* Assignment *
All lines from the one with "- Poster online" to the end of the entries below must be written out exactly. Leave out any other line.

* Stored data *

================

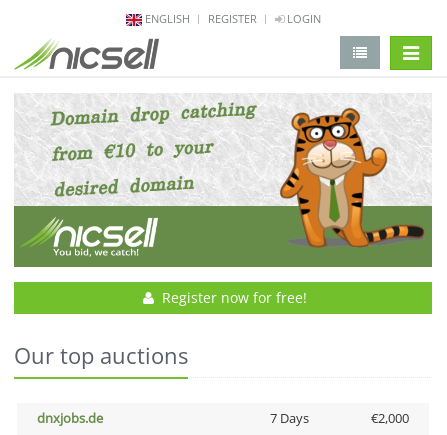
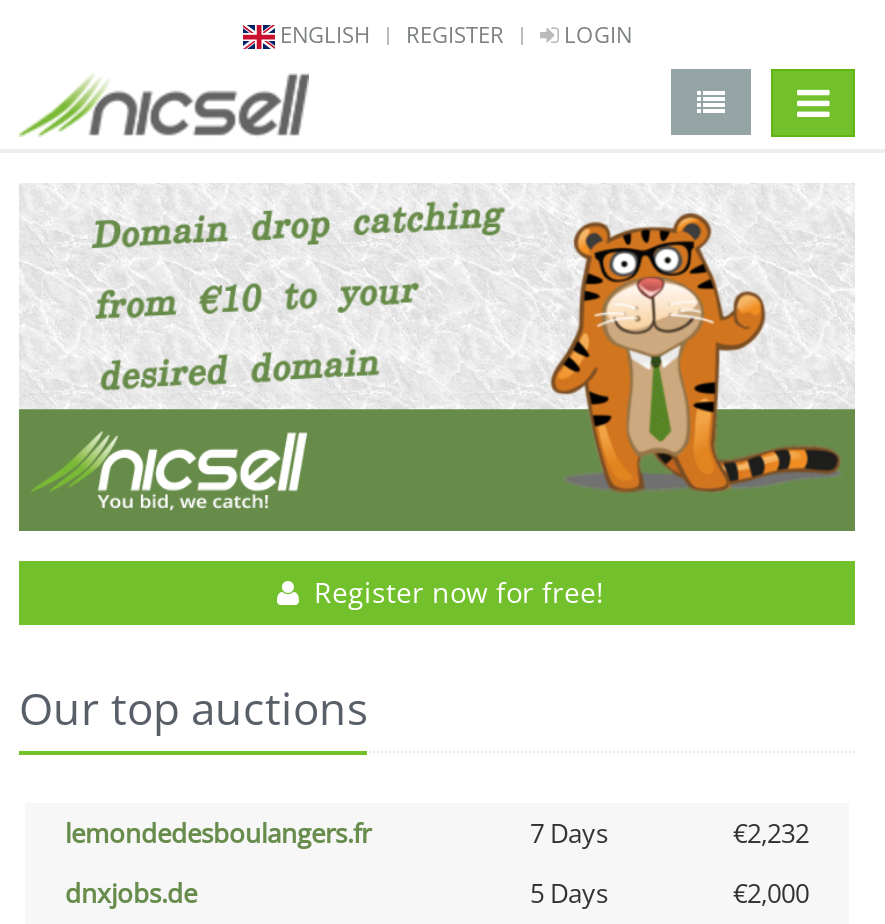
+ lemondedesboulangers.fr
+ 7 Days
+ €2,232

- 7 Days
+ 5 Days
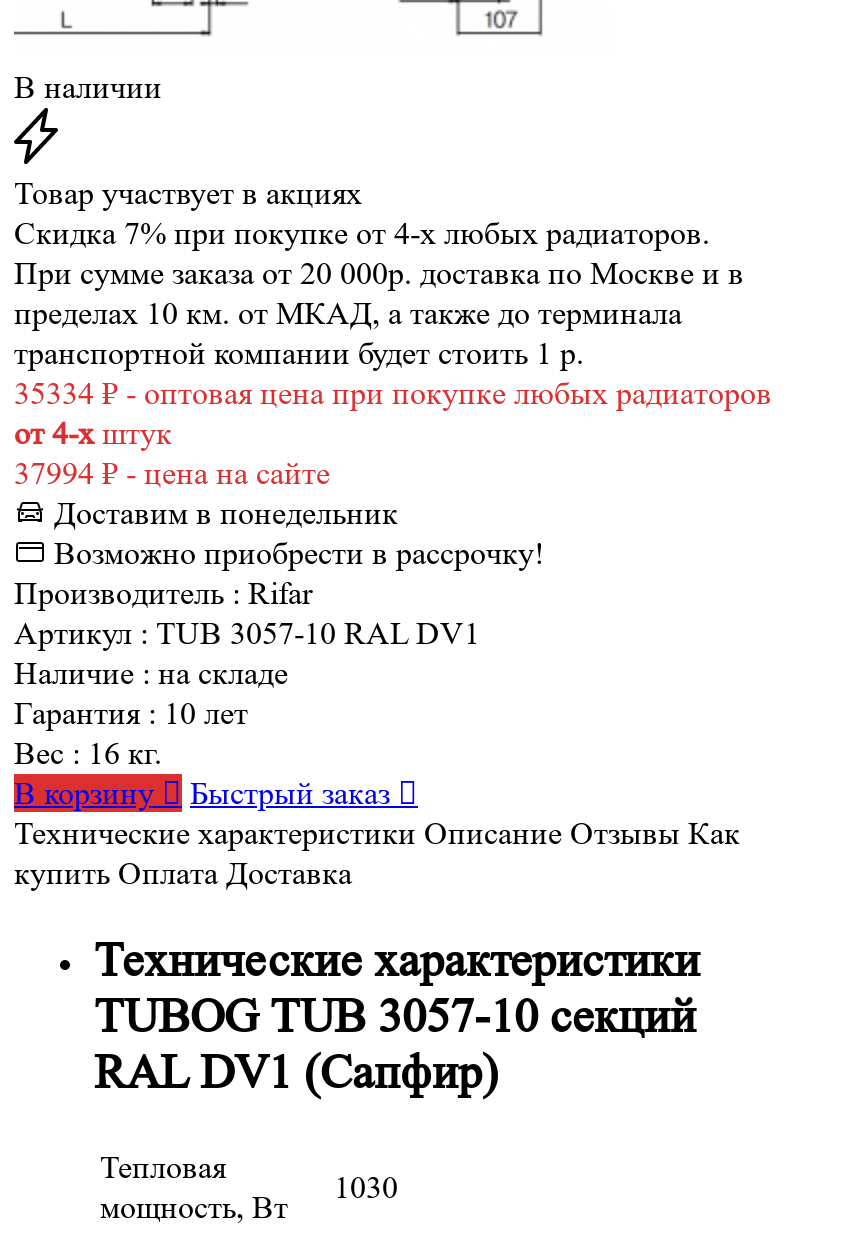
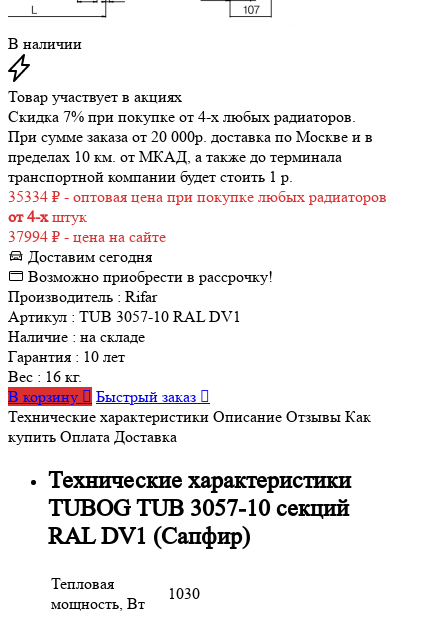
- Доставим в понедельник
+ Доставим сегодня
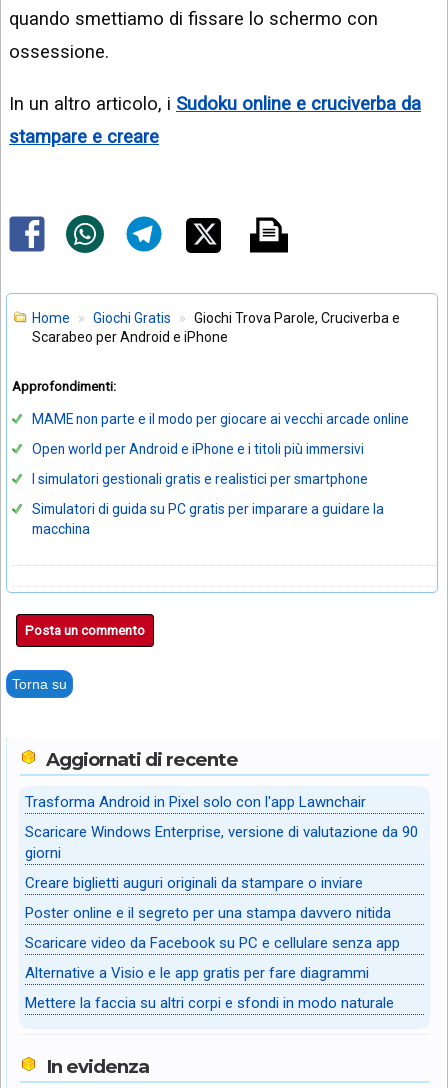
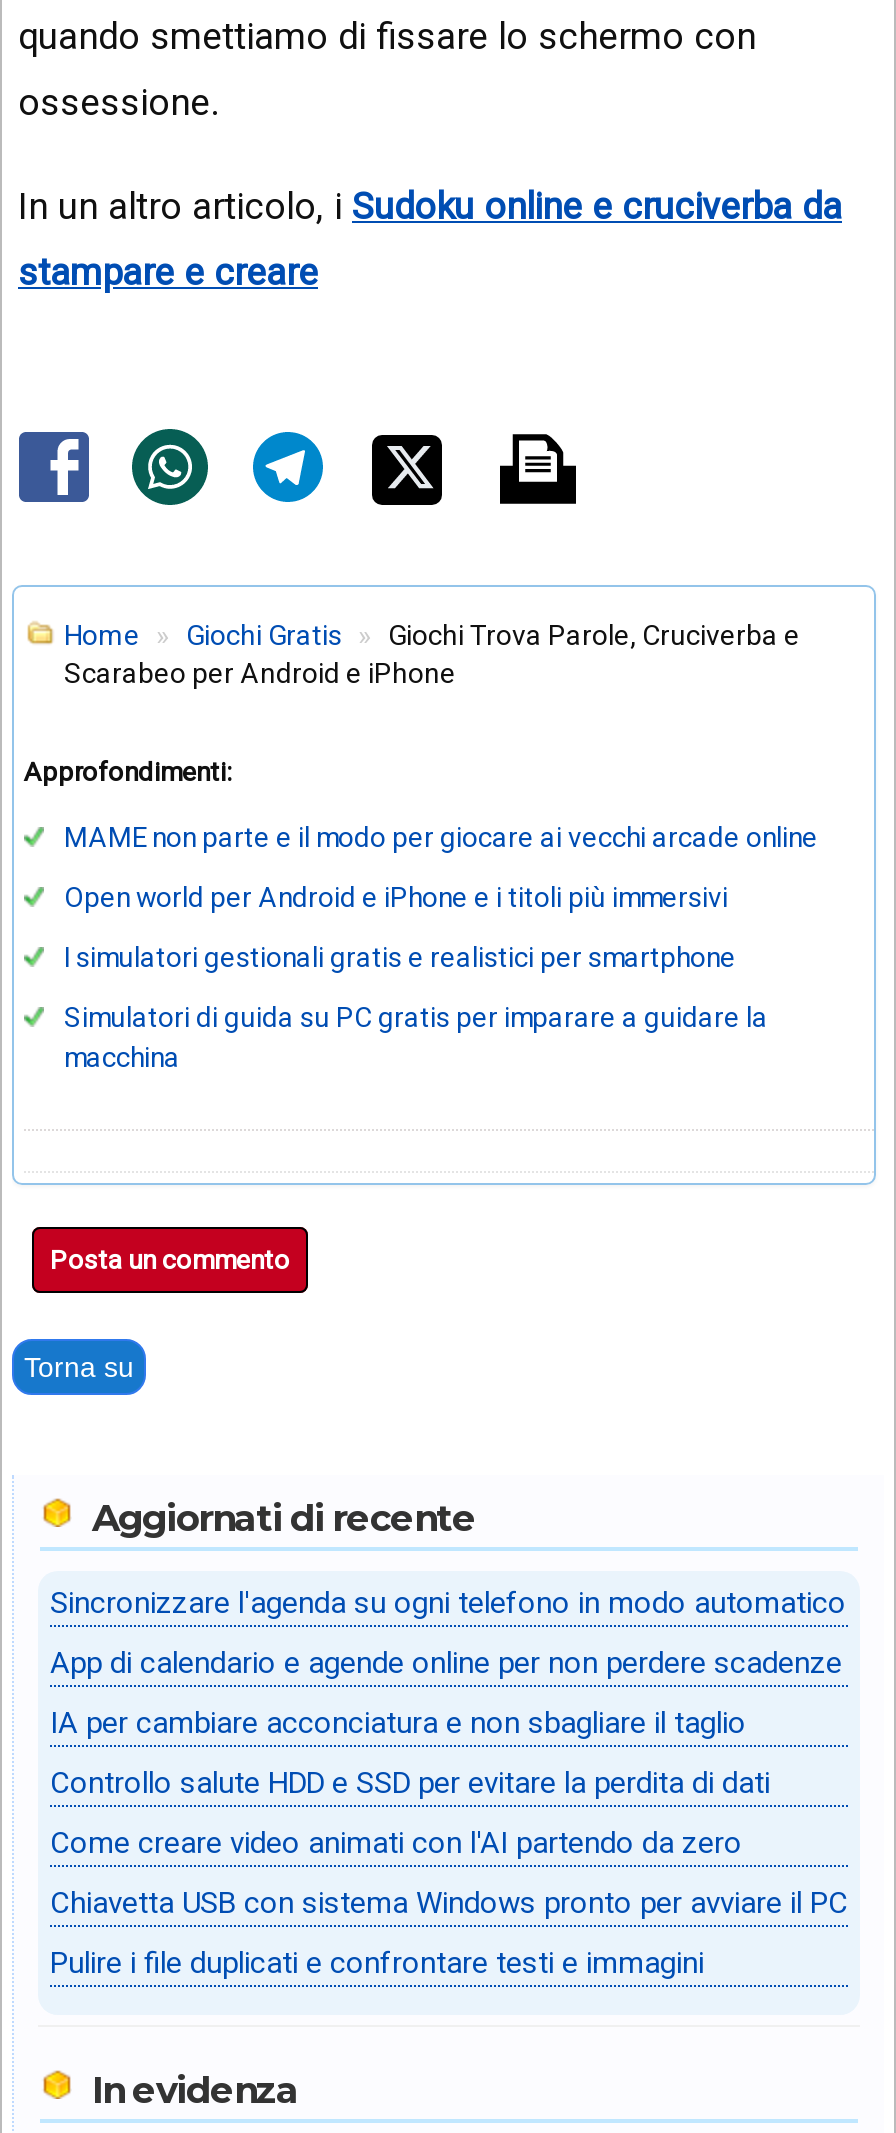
- Trasforma Android in Pixel solo con l'app Lawnchair
+ Sincronizzare l'agenda su ogni telefono in modo automatico

- Scaricare Windows Enterprise, versione di valutazione da 90
- giorni
+ App di calendario e agende online per non perdere scadenze

- Creare biglietti auguri originali da stampare o inviare
+ IA per cambiare acconciatura e non sbagliare il taglio

- Poster online e il segreto per una stampa davvero nitida
+ Controllo salute HDD e SSD per evitare la perdita di dati

- Scaricare video da Facebook su PC e cellulare senza app
+ Come creare video animati con l'AI partendo da zero

- Alternative a Visio e le app gratis per fare diagrammi
+ Chiavetta USB con sistema Windows pronto per avviare il PC

- Mettere la faccia su altri corpi e sfondi in modo naturale
+ Pulire i file duplicati e confrontare testi e immagini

================

* Response to this exercise *
- Poster online e il segreto per una stampa davvero nitida
+ Controllo salute HDD e SSD per evitare la perdita di dati

- Scaricare video da Facebook su PC e cellulare senza app
+ Come creare video animati con l'AI partendo da zero

- Alternative a Visio e le app gratis per fare diagrammi
+ Chiavetta USB con sistema Windows pronto per avviare il PC

- Mettere la faccia su altri corpi e sfondi in modo naturale
+ Pulire i file duplicati e confrontare testi e immagini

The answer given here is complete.